Depuis ce temps, les conditions peu morales du divorce et des secondes noces ont été de part et d’autres fidèlement exécutées.
Cependant Jean dit quelquefois que Prosper le rencontre trop souvent, qu’il l’attend à tous les coins de rue et lui fait, aux termes du traité, payer un nombre prodigieux de verres de vin.
Prosper dit que Jean semble l’éviter, et ne paraît jamais partager le plaisir que lui, Prosper, éprouve à rencontrer un ancien ami. Il se plaint d’avoir fait un ingrat.
Ici, Laurent-Jan, à qui je raconte l’histoire, m’interrompt, et me dit:
—Oh! ah! des ingrats! tout le monde prétend avoir fait des ingrats. Où sont donc les ingrats, alors? demandez à qui vous voudrez: «Monsieur, êtes-vous un ingrat?» on vous répondra: «Non, monsieur; j’en ai fait et je ne le suis pas.» Où sont donc les ingrats? Il faut que ce soient les mêmes que les bienfaiteurs.
VOYAGE DANS PARIS
Il y a un aspect auquel j’ai besoin de m’accoutumer de nouveau, chaque fois que je reviens à Paris: c’est l’aspect des maisons. Dans cette belle et riche campagne de Normandie, que j’habite pendant la plus grande partie de l’année, la plupart des maisons n’ont qu’un étage; on monte deux ou trois marches de pierre, et l’on est arrivé. Au-dessus des chambres est un grenier; le toit est un chaume couvert de mousse du côté du nord, et surmonté d’iris au feuillage aigu.
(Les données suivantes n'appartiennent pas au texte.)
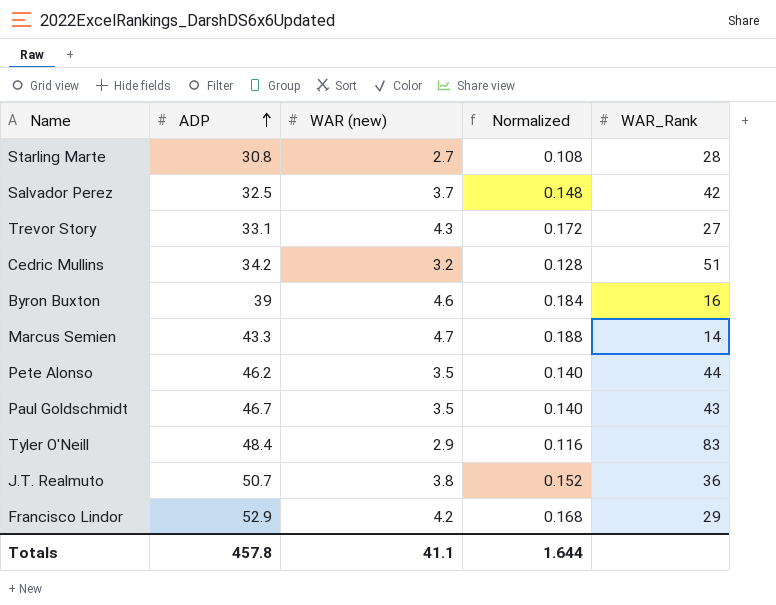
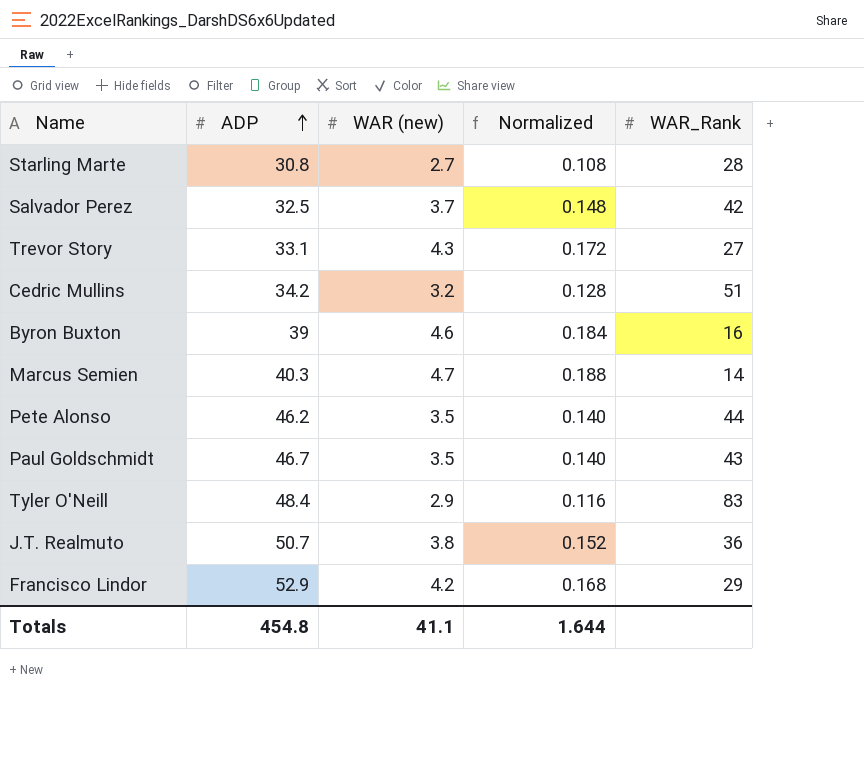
Marcus Semien | ADP: 43.3 -> 40.3
Totals | ADP: 457.8 -> 454.8

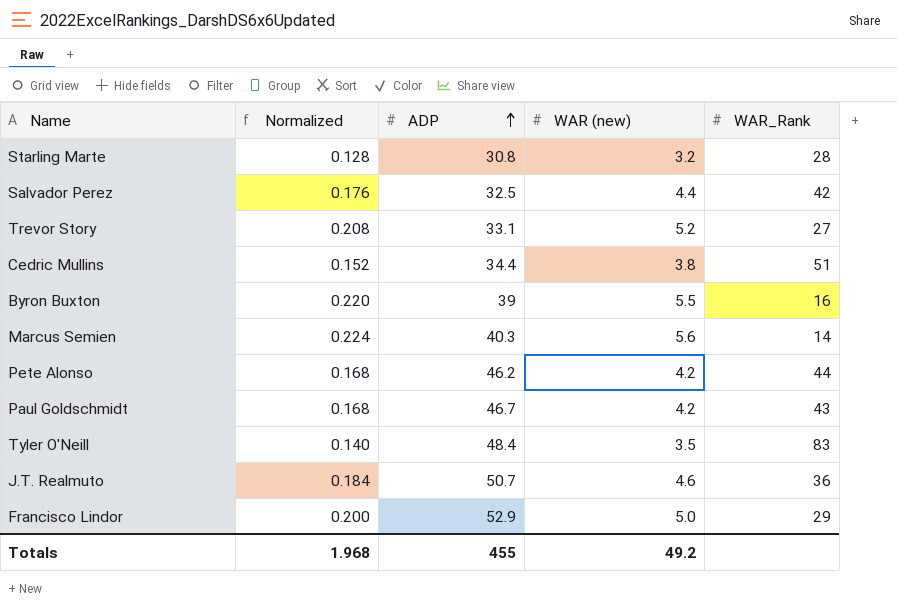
column Normalized | position: 4 -> 2
Starling Marte | Normalized: 0.108 -> 0.128
Starling Marte | WAR (new): 2.7 -> 3.2
Salvador Perez | Normalized: 0.148 -> 0.176
Salvador Perez | WAR (new): 3.7 -> 4.4
Trevor Story | Normalized: 0.172 -> 0.208
Trevor Story | WAR (new): 4.3 -> 5.2
Cedric Mullins | Normalized: 0.128 -> 0.152
Cedric Mullins | ADP: 34.2 -> 34.4
Cedric Mullins | WAR (new): 3.2 -> 3.8
Byron Buxton | Normalized: 0.184 -> 0.220
Byron Buxton | WAR (new): 4.6 -> 5.5
Marcus Semien | Normalized: 0.188 -> 0.224
Marcus Semien | WAR (new): 4.7 -> 5.6
Pete Alonso | Normalized: 0.140 -> 0.168
Pete Alonso | WAR (new): 3.5 -> 4.2
Paul Goldschmidt | Normalized: 0.140 -> 0.168
Paul Goldschmidt | WAR (new): 3.5 -> 4.2
Tyler O'Neill | Normalized: 0.116 -> 0.140
Tyler O'Neill | WAR (new): 2.9 -> 3.5
J.T. Realmuto | Normalized: 0.152 -> 0.184
J.T. Realmuto | WAR (new): 3.8 -> 4.6
Francisco Lindor | Normalized: 0.168 -> 0.200
Francisco Lindor | WAR (new): 4.2 -> 5.0
Totals | Normalized: 1.644 -> 1.968
Totals | ADP: 454.8 -> 455
Totals | WAR (new): 41.1 -> 49.2

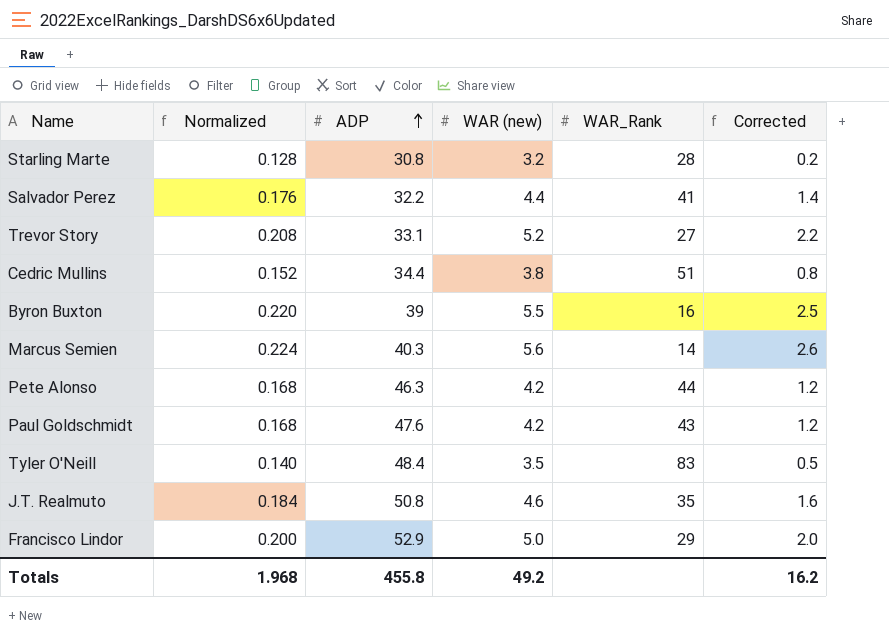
column Corrected | formula: none -> [WAR (new)] - 3
Salvador Perez | ADP: 32.5 -> 32.2
Salvador Perez | WAR_Rank: 42 -> 41
Pete Alonso | ADP: 46.2 -> 46.3
Paul Goldschmidt | ADP: 46.7 -> 47.6
J.T. Realmuto | ADP: 50.7 -> 50.8
J.T. Realmuto | WAR_Rank: 36 -> 35
Totals | ADP: 455 -> 455.8

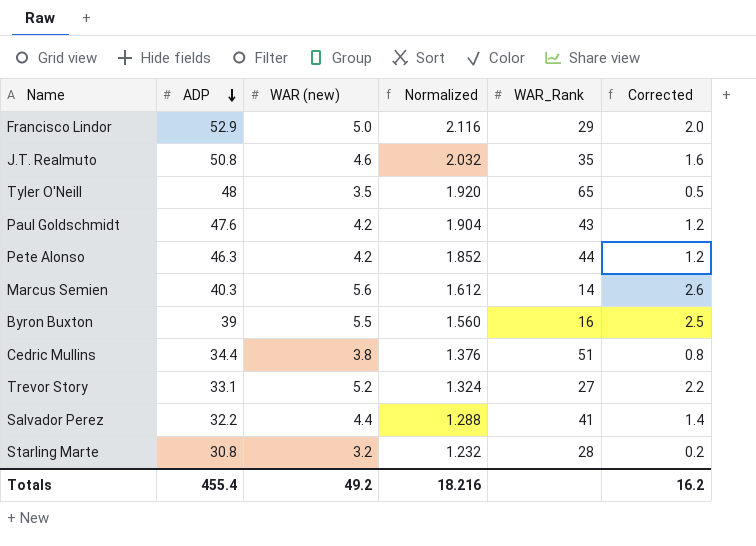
row order: ADP ascending -> ADP descending
column Normalized | formula: [WAR (new)] * 0.04 -> [ADP] * 0.04
column Normalized | position: 2 -> 4
Tyler O'Neill | ADP: 48.4 -> 48
Tyler O'Neill | WAR_Rank: 83 -> 65
Totals | ADP: 455.8 -> 455.4
Totals | Normalized: 1.968 -> 18.216

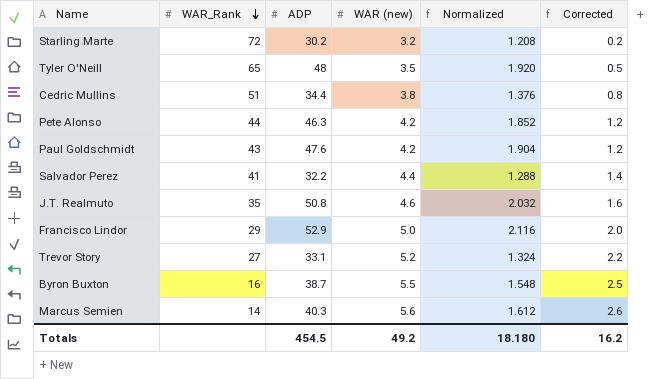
row order: ADP descending -> WAR_Rank descending
column WAR_Rank | position: 5 -> 2
Starling Marte | WAR_Rank: 28 -> 72
Starling Marte | ADP: 30.8 -> 30.2
Starling Marte | Normalized: 1.232 -> 1.208
Byron Buxton | ADP: 39 -> 38.7
Byron Buxton | Normalized: 1.560 -> 1.548
Totals | ADP: 455.4 -> 454.5
Totals | Normalized: 18.216 -> 18.180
La maison du maire, quelquefois, a un second étage et elle est couverte en tuiles, peut-être même en ardoises; mais il l’habite en entier avec sa famille. Si quelqu’un veut avoir une maison, il la bâtit plus loin; personne ne s’avise de bâtir sa maison sur la maison d’un autre.
Dans les villes, et surtout à Paris, les logis sont superposés, et les gens logés comme on serre des vêtements dans les différents tiroirs d’une commode. A cause de l’habitude, cela ne paraît pas singulier aux habitants des villes; mais, si je vous disais qu’en Bretagne, par exemple, il y a dans les campagnes des lits à deux étages, je suis sûr que vous trouveriez extraordinaire cet usage, qui n’est qu’un faible diminutif de la forme des maisons, à laquelle vous ne faites pas attention.
Chaque maison, à Paris, est une montagne qui est habitée depuis la vallée jusqu’à son sommet: vous y pouvez remarquer facilement les différences de mœurs qui ont de tout temps été signalées entre l’habitant des basses terres et l’habitant de la montagne.
En Écosse, dans les Alpes et dans les Pyrénées, l’habitant de la vallée se livre au commerce; il est intéressé, économe, un peu avare, un peu voleur, mais jamais il n’emploiera la force pour s’approprier le bien d’autrui; il vend à faux poids de faux café mêlé de fausse chicorée; car on est arrivé à falsifier la falsification! il mélange ses denrées de quelques substances vénéneuses, il est vrai, mais de peu de valeur, et qui prennent celle des denrées auxquelles on les mêle; et comme le poison lui-même est vendu à faux poids, ce n’est pas très dangereux. Puis tout doucement il devient la justice sous le nom de juré, et le gouvernement sous le nom d’électeur.